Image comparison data
════
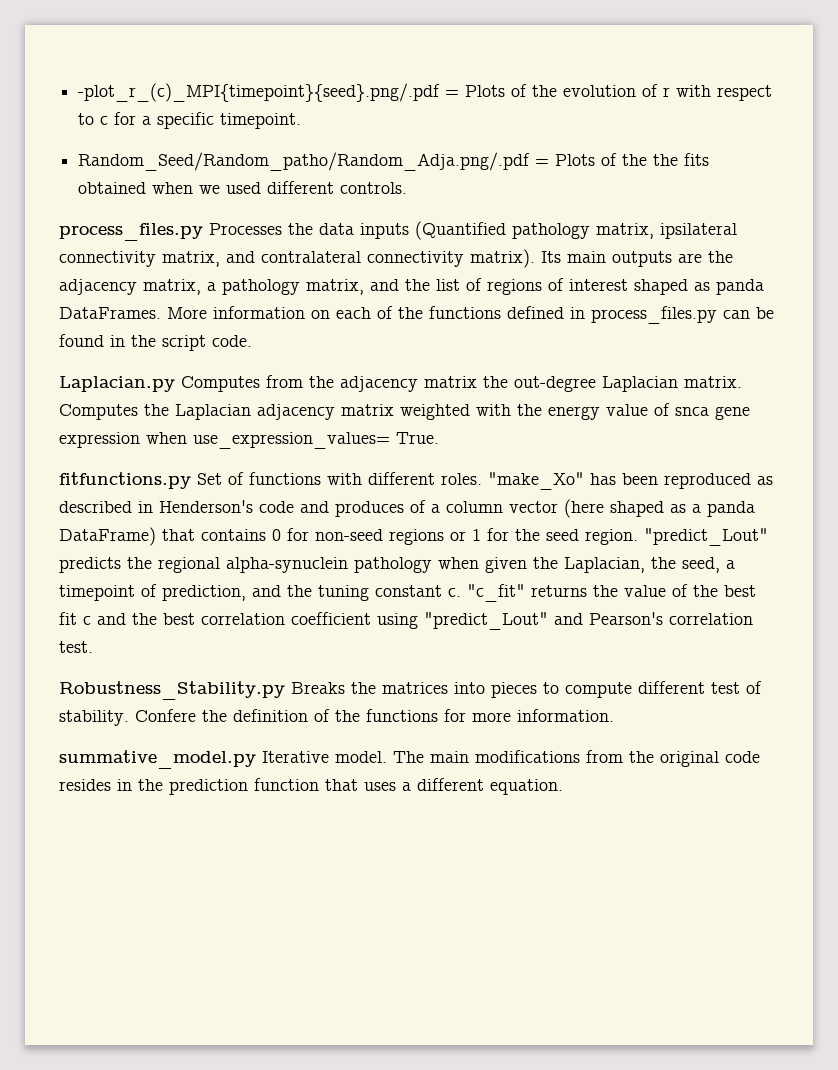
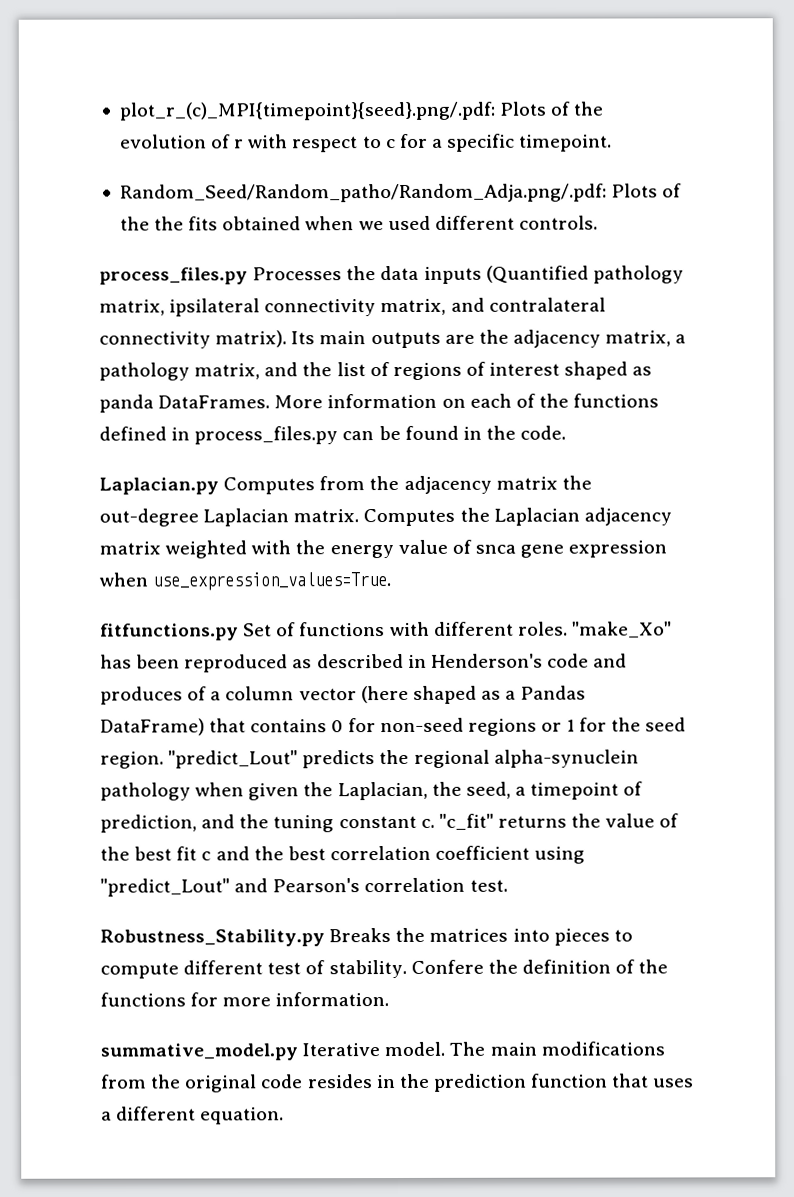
[78,83,460,102] -plot_r_(c)_MPI{timepoint}{seed}.png/.pdf = -> [118,101,495,121] plot_r_(c)_MPI{timepoint}{seed}.png/.pdf:
[78,152,550,171] Random_Seed/Random_patho/Random_Adja.png/.pdf = -> [119,183,607,203] Random_Seed/Random_patho/Random_Adja.png/.pdf:
[162,335,206,351] script -> (516, 432) none
[193,432,439,449] use_expression_values= True. -> [152,572,392,591] use_expression_values=True.
[707,501,755,517] panda -> [520,685,587,700] Pandas

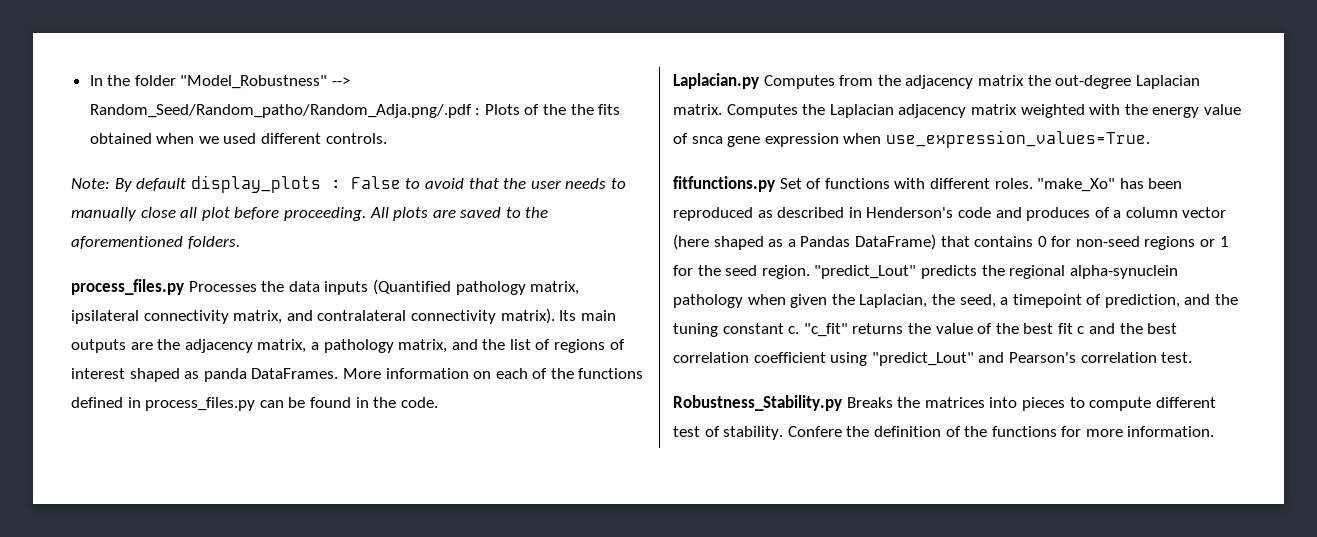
[118,101,604,121] [119,133,613,153] [119,183,607,203] plot_r_(c)_MPI{timepoint}{seed}.png/.pdf: Plots of the evolution of r with respect to c for a specific timepoint. // Random_Seed/Random_patho/Random_Adja.png/.pdf: -> [89,75,351,89] [89,104,481,118] In the folder "Model_Robustness" --> Random_Seed/Random_patho/Random_Adja.png/.pdf :
(598, 222) none -> [71,175,626,193] [71,207,549,221] [71,236,240,249] // Note: By default display_plots : False to avoid that the user needs to manually close all plot before proceeding. All plots are saved to the aforementioned folders.
[100,1041,665,1061] [100,1073,695,1093] [101,1106,285,1125] // summative_model.py Iterative model. The main modifications from the original code resides in the prediction function that uses a different equation. -> (1215, 431) none

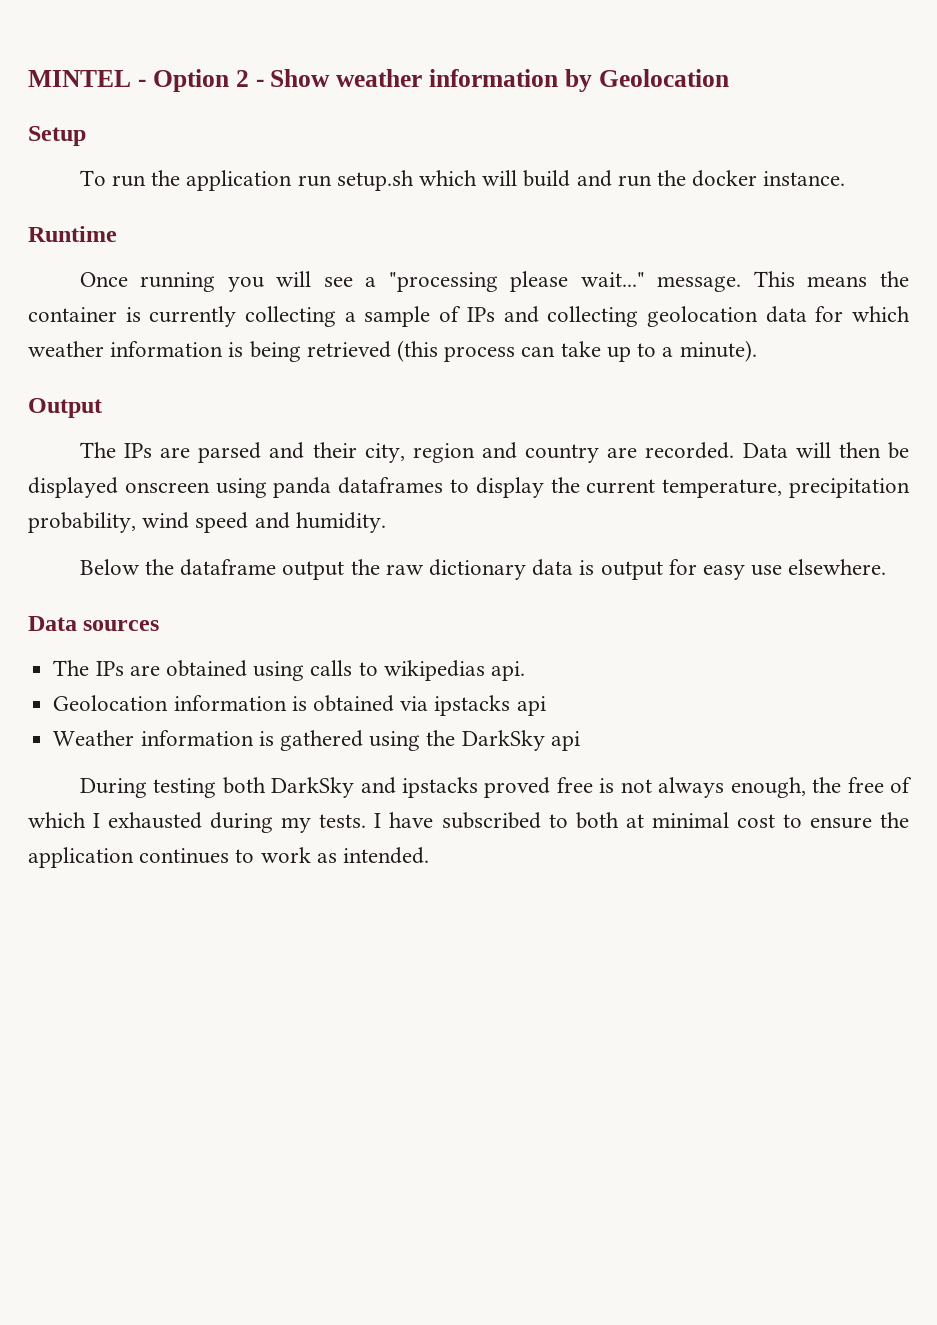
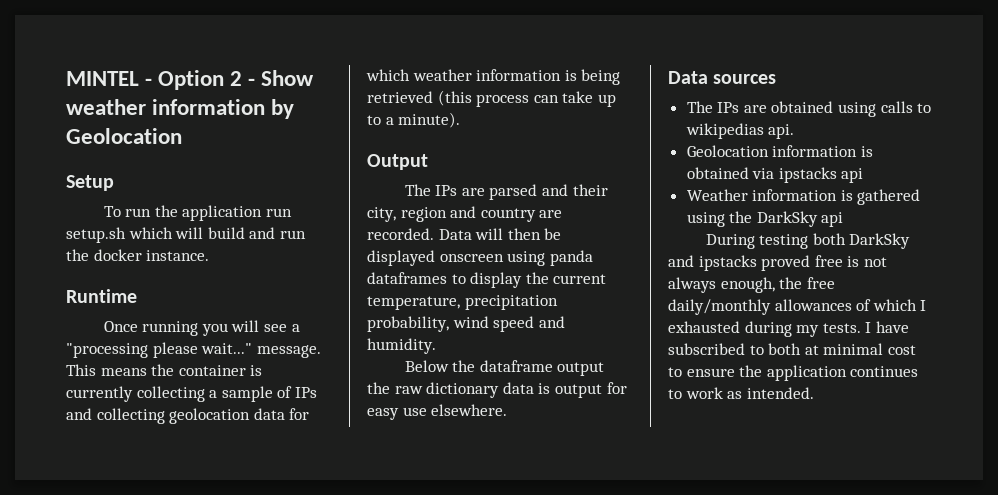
(884, 785) none -> [668,299,852,315] daily/monthly allowances

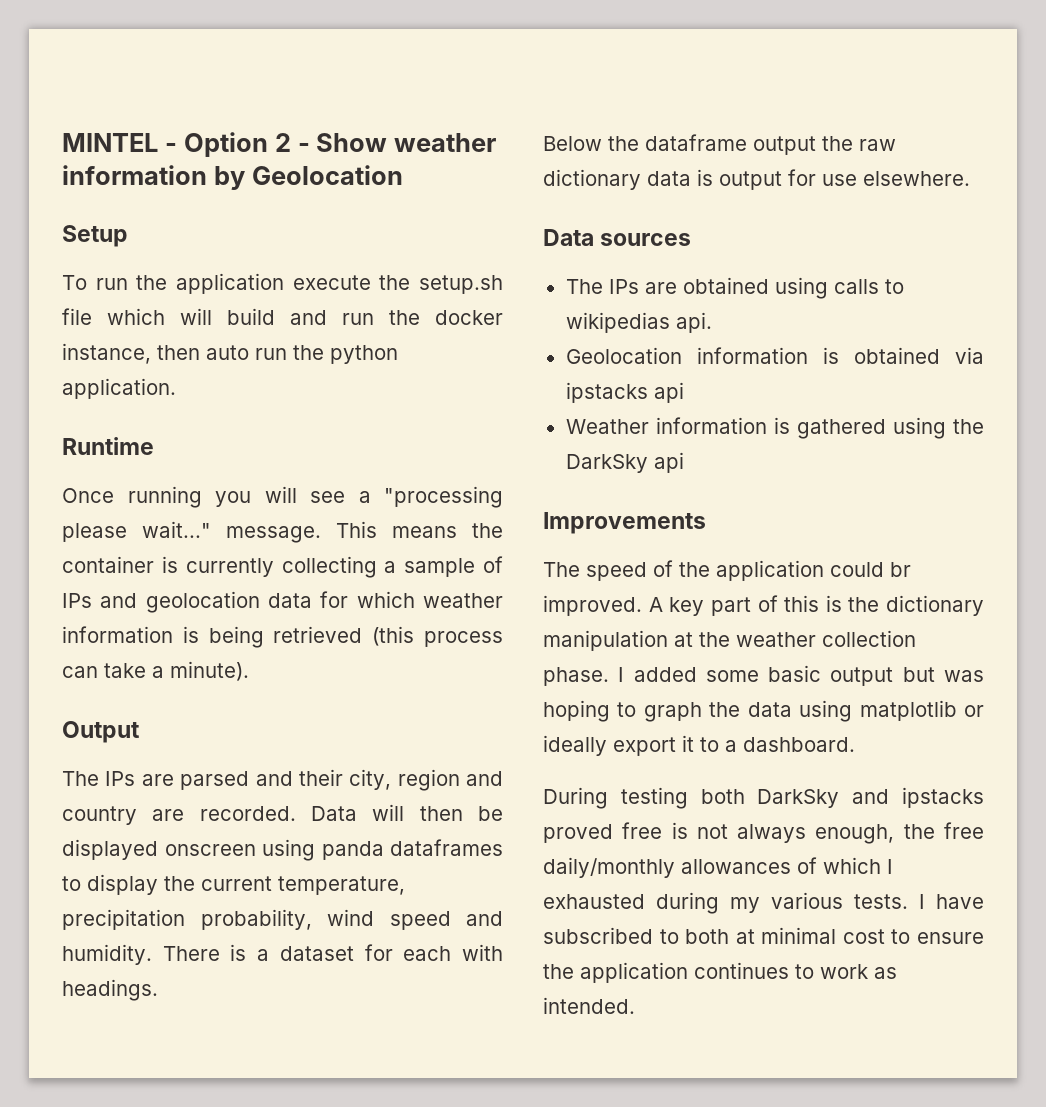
[265,208,292,217] [66,227,126,243] run setup.sh -> [292,275,503,294] [62,308,92,325] execute the setup.sh file
[146,250,210,261] instance. -> [62,343,398,364] [62,378,176,399] instance, then auto run the python application.
[96,408,165,424] collecting -> (138, 600) none
[597,94,616,107] [367,115,381,125] up to -> (146, 670) none
(436, 346) none -> [162,944,504,961] [62,979,158,1001] There is a dataset for each with headings.
[367,408,399,420] easy -> (816, 177) none
(844, 219) none -> [543,512,706,534] [543,560,911,581] [543,595,984,616] [543,630,916,651] [543,665,984,686] [543,700,984,722] [543,735,855,756] // Improvements // The speed of the application could br improved. A key part of this is the dictionary manipulation at the weather collection phase. I added some basic output but was hoping to graph the data using matplotlib or ideally export it to a dashboard.
(820, 331) none -> [771,892,843,909] various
════
Exercise prompt:
Begin at the first line of the data above and repeat each line exactly, stopping after the line containing "(436, 346) none". Omit the pictures.

Solution:
[78,83,460,102] -plot_r_(c)_MPI{timepoint}{seed}.png/.pdf = -> [118,101,495,121] plot_r_(c)_MPI{timepoint}{seed}.png/.pdf:
[78,152,550,171] Random_Seed/Random_patho/Random_Adja.png/.pdf = -> [119,183,607,203] Random_Seed/Random_patho/Random_Adja.png/.pdf:
[162,335,206,351] script -> (516, 432) none
[193,432,439,449] use_expression_values= True. -> [152,572,392,591] use_expression_values=True.
[707,501,755,517] panda -> [520,685,587,700] Pandas

[118,101,604,121] [119,133,613,153] [119,183,607,203] plot_r_(c)_MPI{timepoint}{seed}.png/.pdf: Plots of the evolution of r with respect to c for a specific timepoint. // Random_Seed/Random_patho/Random_Adja.png/.pdf: -> [89,75,351,89] [89,104,481,118] In the folder "Model_Robustness" --> Random_Seed/Random_patho/Random_Adja.png/.pdf :
(598, 222) none -> [71,175,626,193] [71,207,549,221] [71,236,240,249] // Note: By default display_plots : False to avoid that the user needs to manually close all plot before proceeding. All plots are saved to the aforementioned folders.
[100,1041,665,1061] [100,1073,695,1093] [101,1106,285,1125] // summative_model.py Iterative model. The main modifications from the original code resides in the prediction function that uses a different equation. -> (1215, 431) none

(884, 785) none -> [668,299,852,315] daily/monthly allowances

[265,208,292,217] [66,227,126,243] run setup.sh -> [292,275,503,294] [62,308,92,325] execute the setup.sh file
[146,250,210,261] instance. -> [62,343,398,364] [62,378,176,399] instance, then auto run the python application.
[96,408,165,424] collecting -> (138, 600) none
[597,94,616,107] [367,115,381,125] up to -> (146, 670) none
(436, 346) none -> [162,944,504,961] [62,979,158,1001] There is a dataset for each with headings.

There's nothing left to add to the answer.